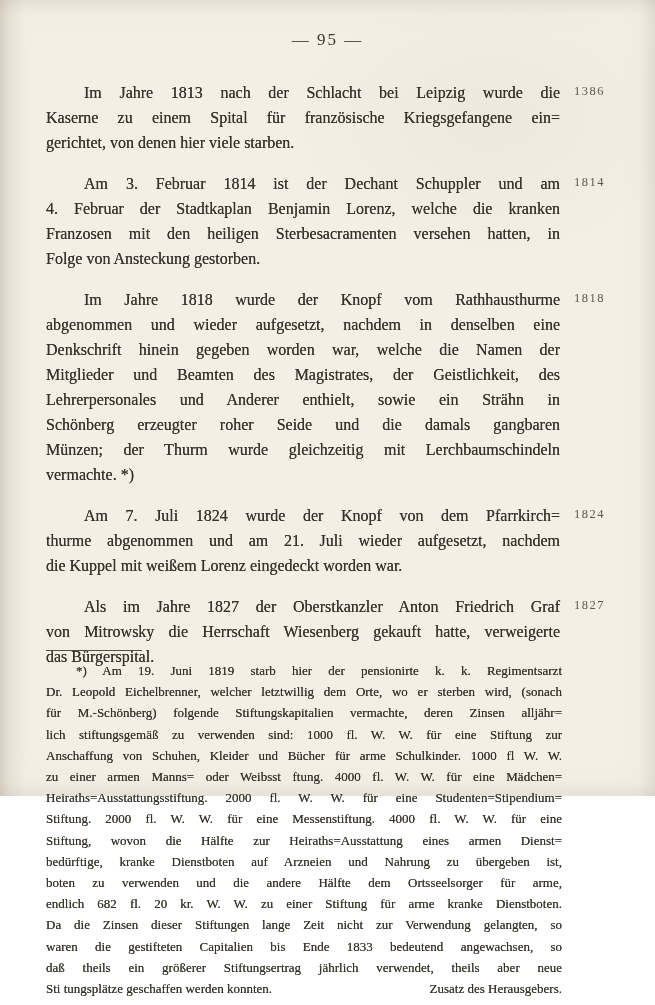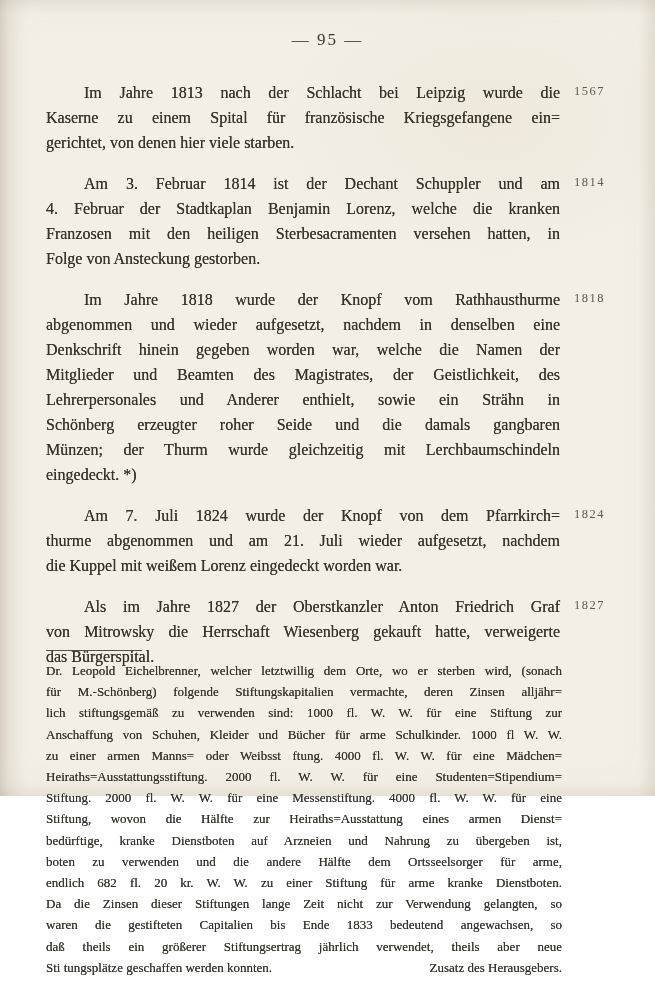--- a/index.html
+++ b/index.html
@@ -60,61 +60,62 @@
   }
 </style>
 </head>
 <body>
 
 <div class="page">
   <div class="page-header">— 95 —</div>
 
   <div class="text-block" id="main-text">
       <div class="paragraph">
-        <span class="year">1567</span>
+        <span class="year">1386</span>
         <div class="line indent">Im Jahre 1813 nach der Schlacht bei Leipzig wurde die</div>
         <div class="line">Kaserne zu einem Spital für französische Kriegsgefangene ein=</div>
         <div class="line last">gerichtet, von denen hier viele starben.</div>
       </div>
       <div class="paragraph">
         <span class="year">1814</span>
         <div class="line indent">Am 3. Februar 1814 ist der Dechant Schuppler und am</div>
         <div class="line">4. Februar der Stadtkaplan Benjamin Lorenz, welche die kranken</div>
         <div class="line">Franzosen mit den heiligen Sterbesacramenten versehen hatten, in</div>
         <div class="line last">Folge von Ansteckung gestorben.</div>
       </div>
       <div class="paragraph">
         <span class="year">1818</span>
         <div class="line indent">Im Jahre 1818 wurde der Knopf vom Rathhausthurme</div>
         <div class="line">abgenommen und wieder aufgesetzt, nachdem in denselben eine</div>
         <div class="line">Denkschrift hinein gegeben worden war, welche die Namen der</div>
         <div class="line">Mitglieder und Beamten des Magistrates, der Geistlichkeit, des</div>
         <div class="line">Lehrerpersonales und Anderer enthielt, sowie ein Strähn in</div>
         <div class="line">Schönberg erzeugter roher Seide und die damals gangbaren</div>
         <div class="line">Münzen; der Thurm wurde gleichzeitig mit Lerchbaumschindeln</div>
-        <div class="line last">eingedeckt. *)</div>
+        <div class="line last">vermachte. *)</div>
       </div>
       <div class="paragraph">
         <span class="year">1824</span>
         <div class="line indent">Am 7. Juli 1824 wurde der Knopf von dem Pfarrkirch=</div>
         <div class="line">thurme abgenommen und am 21. Juli wieder aufgesetzt, nachdem</div>
         <div class="line last">die Kuppel mit weißem Lorenz eingedeckt worden war.</div>
       </div>
       <div class="paragraph">
         <span class="year">1827</span>
         <div class="line indent">Als im Jahre 1827 der Oberstkanzler Anton Friedrich Graf</div>
         <div class="line">von Mitrowsky die Herrschaft Wiesenberg gekauft hatte, verweigerte</div>
         <div class="line last">das Bürgerspital.</div>
       </div>
     </div>
 
   <div class="footnote-sep"></div>
 
   <div class="footnote" id="footnote">
 
+  <div class="fline indent">*) Am 19. Juni 1819 starb hier der pensionirte k. k. Regimentsarzt</div>
       <div class="fline">Dr. Leopold Eichelbrenner, welcher letztwillig dem Orte, wo er sterben wird, (sonach</div>
       <div class="fline">für M.-Schönberg) folgende Stiftungskapitalien vermachte, deren Zinsen alljähr=</div>
       <div class="fline">lich stiftungsgemäß zu verwenden sind: 1000 fl. W. W. für eine Stiftung zur</div>
       <div class="fline">Anschaffung von Schuhen, Kleider und Bücher für arme Schulkinder. 1000 fl W. W.</div>
       <div class="fline">zu einer armen Manns= oder Weibsst ftung. 4000 fl. W. W. für eine Mädchen=</div>
       <div class="fline">Heiraths=Ausstattungsstiftung. 2000 fl. W. W. für eine Studenten=Stipendium=</div>
       <div class="fline">Stiftung. 2000 fl. W. W. für eine Messenstiftung. 4000 fl. W. W. für eine</div>
       <div class="fline">Stiftung, wovon die Hälfte zur Heiraths=Ausstattung eines armen Dienst=</div>
       <div class="fline">bedürftige, kranke Dienstboten auf Arzneien und Nahrung zu übergeben ist,</div>
       <div class="fline">boten zu verwenden und die andere Hälfte dem Ortsseelsorger für arme,</div>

• • • • •

_Prompt:_
Among the lines of the preceding data, which ones hold the word "year"? List them.

_Reply:_
-        <span class="year">1567</span>
+        <span class="year">1386</span>
         <span class="year">1814</span>
         <span class="year">1818</span>
         <span class="year">1824</span>
         <span class="year">1827</span>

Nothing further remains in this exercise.